For the first few years, Frost farmed exclusively; then he supplemented his income with teaching. The children were homeschooled, and he spent a lot of time with them. They did farm chores together, or went for walks in the woods, where he tutored them in the names of plants and recited classic poems for them to memorize. The family played dominoes and dice, and read aloud. They didn't have much money, but they ate well — lots of eggs, as well as milk, fruit, bread, meat, vegetables, and maple syrup. Frost wasn't publishing, but he was writing constantly, often late at night at the kitchen table after everyone else was asleep.
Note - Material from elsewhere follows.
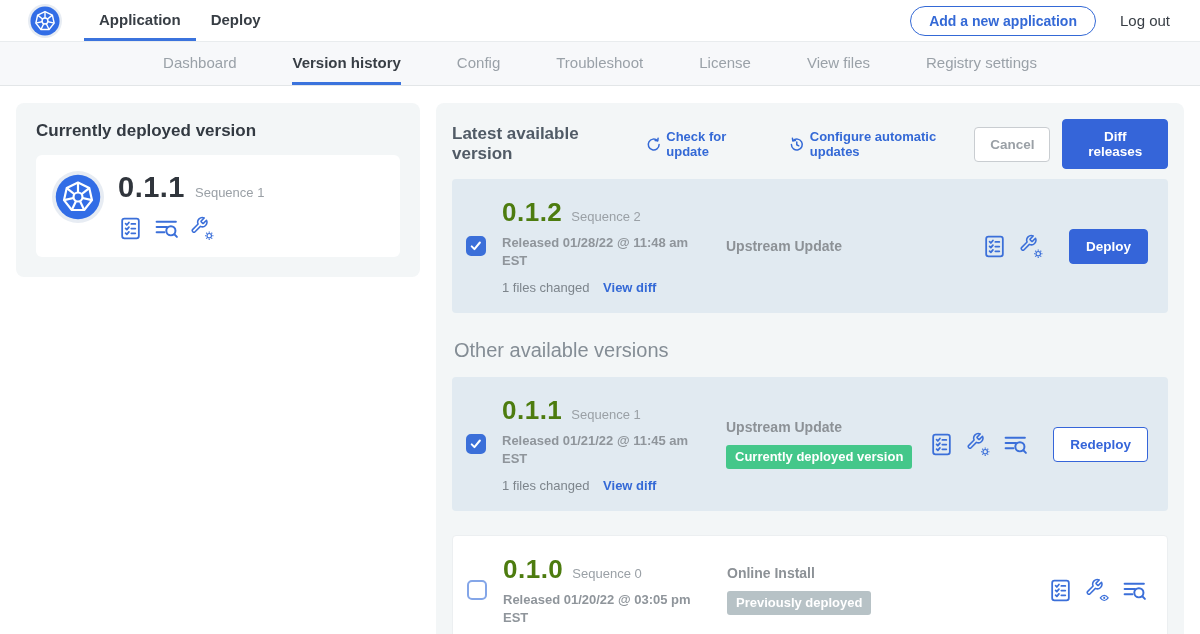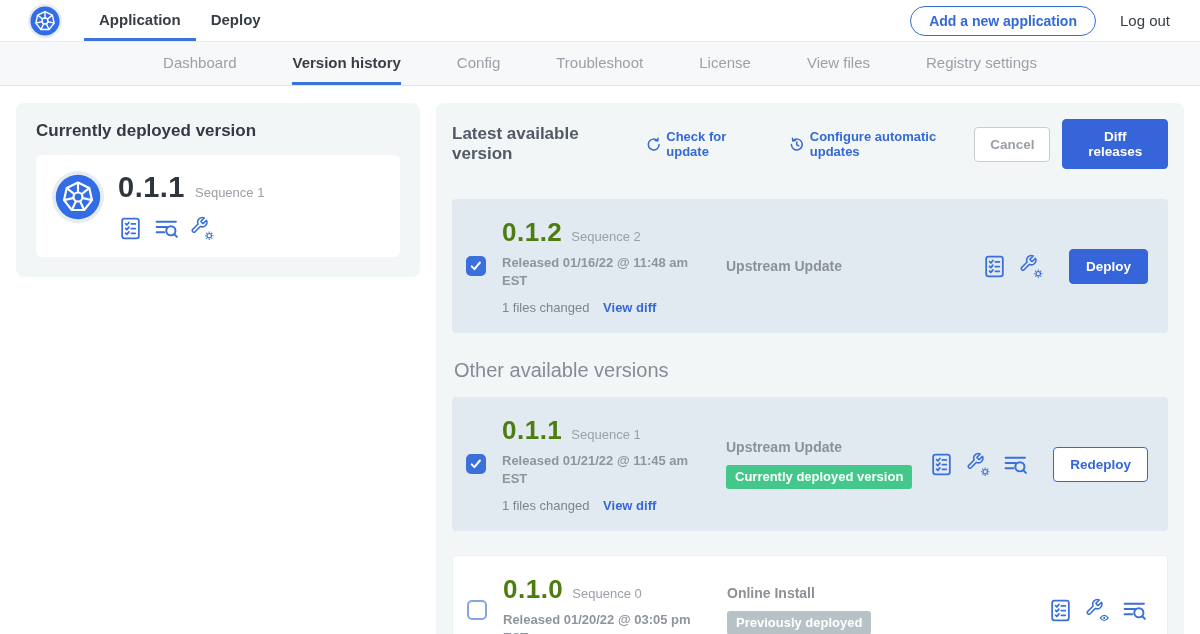"Latest available version" .avail-header { margin-bottom: 30px -> 10px }
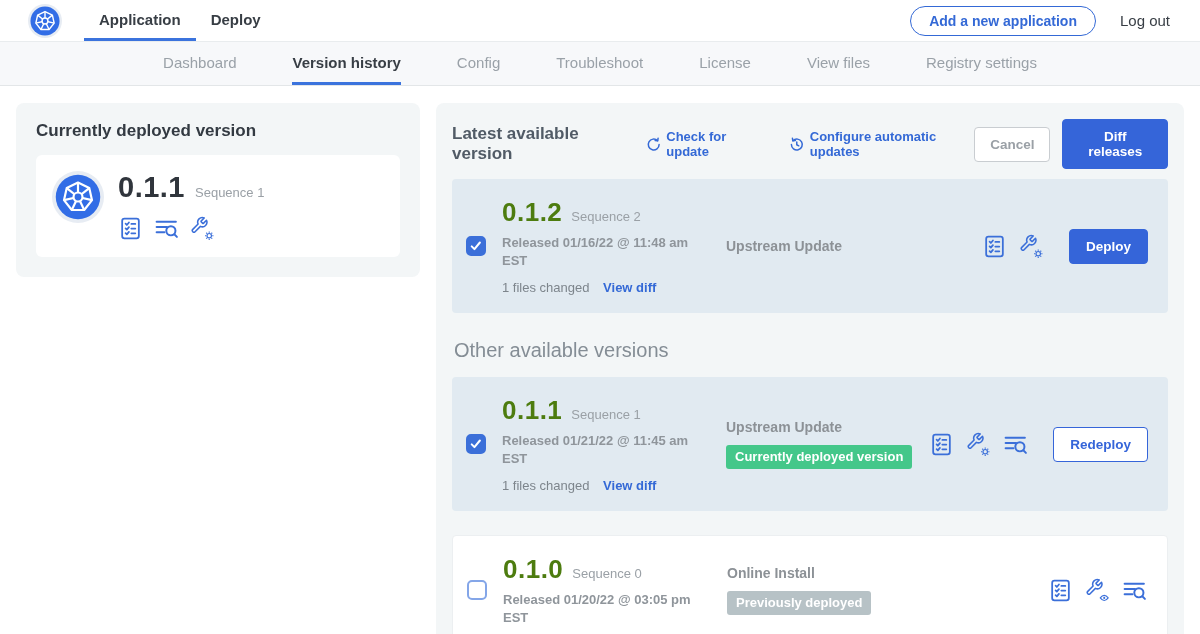"Released 01/16/22 @ 11:48 am" div.ver-released { text: 01/16/22 -> 01/28/22 }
He liked to listen to the crickets, which reminded him of a metronome.
Frost sold the farm in 1911 and moved to England. Soon after, he published A Boy's Will (1913) and then North of Boston (1914), which sold 20,000 copies and made Frost famous. The majority of the poems from those two books had been written at the farm in Derry, and some from his third book too. He wrote in a letter: "The core of all my writing was probably the five free years I had there on the farm. [...] The only thing we had was time and seclusion. I couldn't have figured on it in advance. I hadn't that kind of foresight. But it turned out right as a doctor's prescription." Frost's other books include Mountain Interval (1916), New Hampshire (1923), A Further Range (1937), and A Witness Tree (1943).